Methods and Results— Baseline CRP was measured in 3971 men and women 65 years of age without prior vascular diseases; 26% had elevated concentrations (>3 mg/L). With 10 years of follow-up, 547 participants developed coronary heart disease (CHD; defined as myocardial infarction or coronary death). With elevated CRP, the 10-year cumulative CHD incidences were 33% in men and 17% in women. The age-, ethnicity-, and sex-adjusted relative risk of CHD for CRP >3 mg/L compared with <1 mg/L was 1.82 (95% CI, 1.46 to 2.28). Adjusting for conventional risk factors reduced the relative risk to 1.45 (95% CI, 1.14 to 1.86).
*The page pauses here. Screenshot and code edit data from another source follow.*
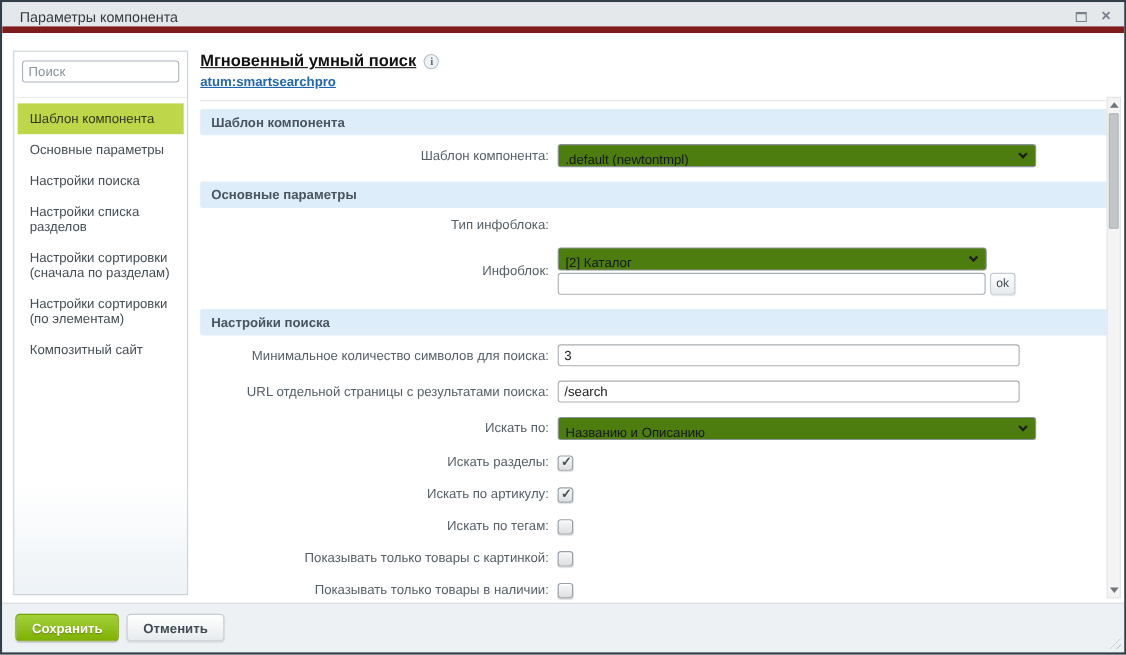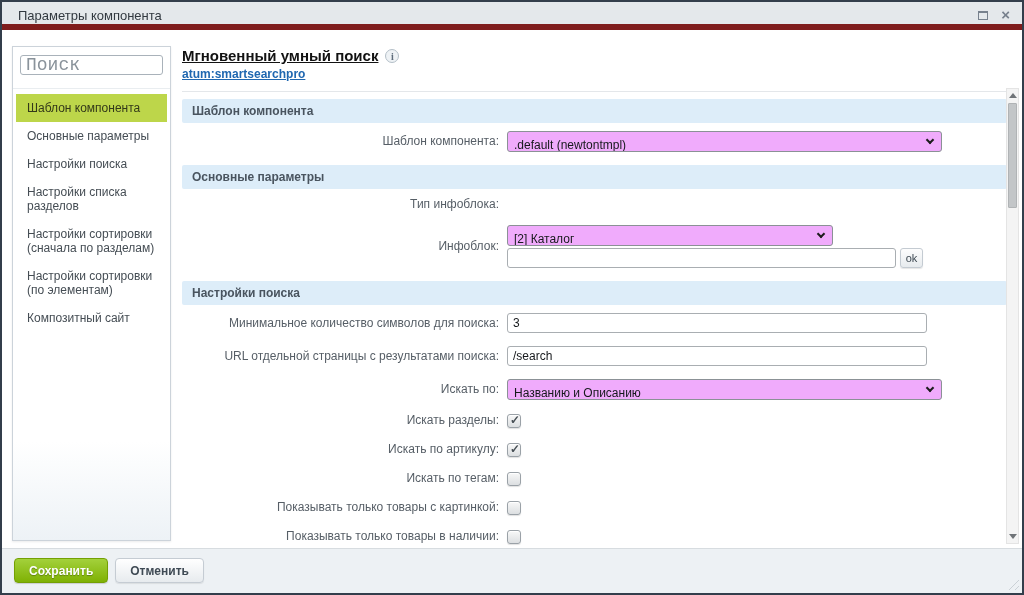"Поиск" .sb-search input { font-family: Liberation Mono, monospace -> Liberation Sans, sans-serif; font-size: 18px -> 12px }
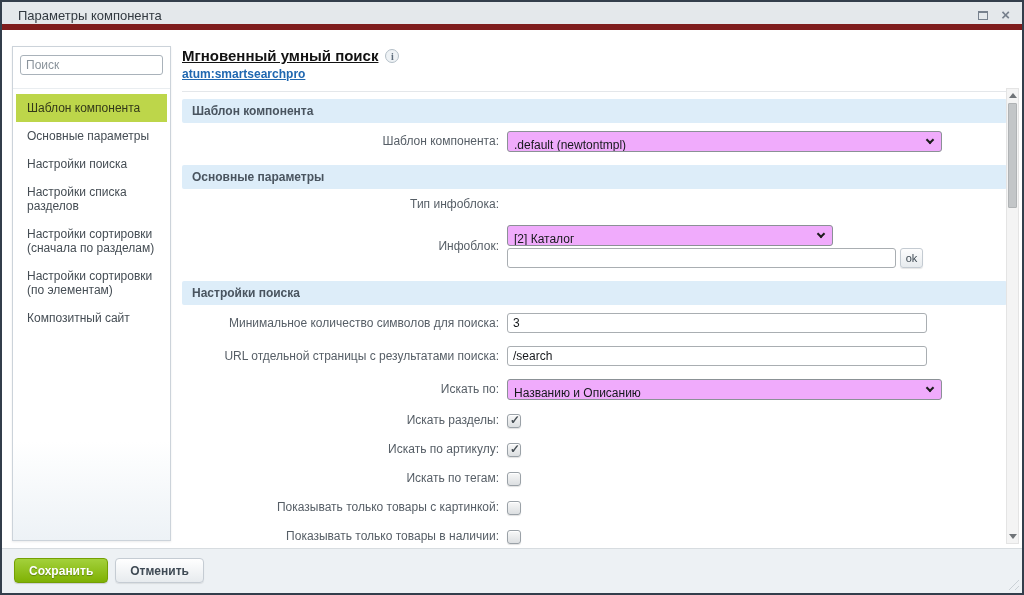".default (newtontmpl)" .sel { background: #f0abfc -> #4d7c0f }
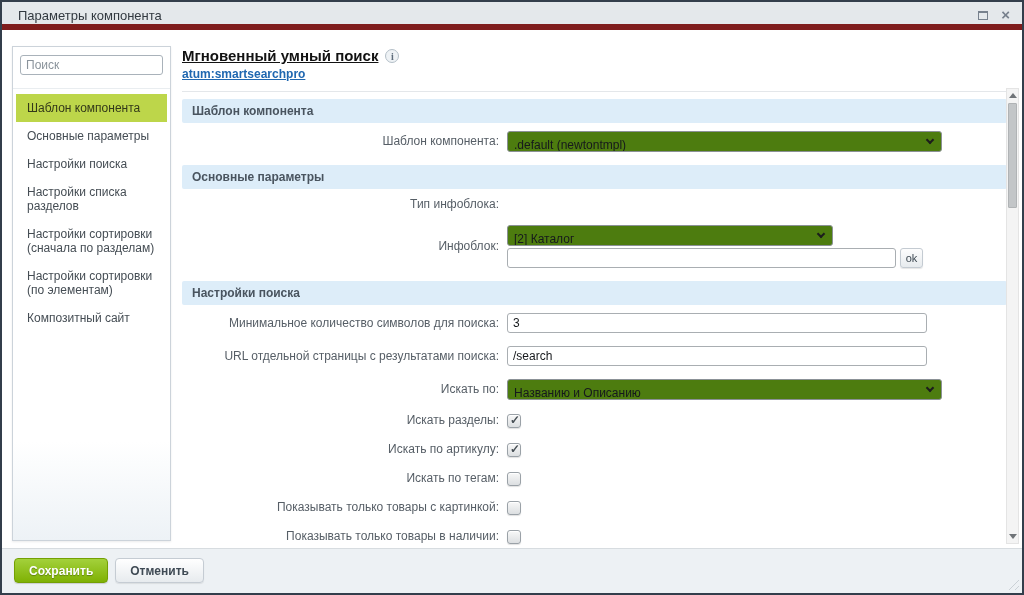"[2] Каталог" .stack .sel { width: 326px -> 390px }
The population-attributable risk of CHD for elevated CRP was 11%. Risk relationships did not differ in subgroups defined by baseline risk factors. We assessed whether CRP improved prediction by the Framingham Risk Score. Among men with a 10-year Framingham-predicted risk of 10% to 20%, the observed CHD incidence was 32% for elevated CRP. Among women, CRP discriminated best among those with a 10-year predicted risk >20%; the incidences were 31% and 10% for elevated and normal CRP levels, respectively.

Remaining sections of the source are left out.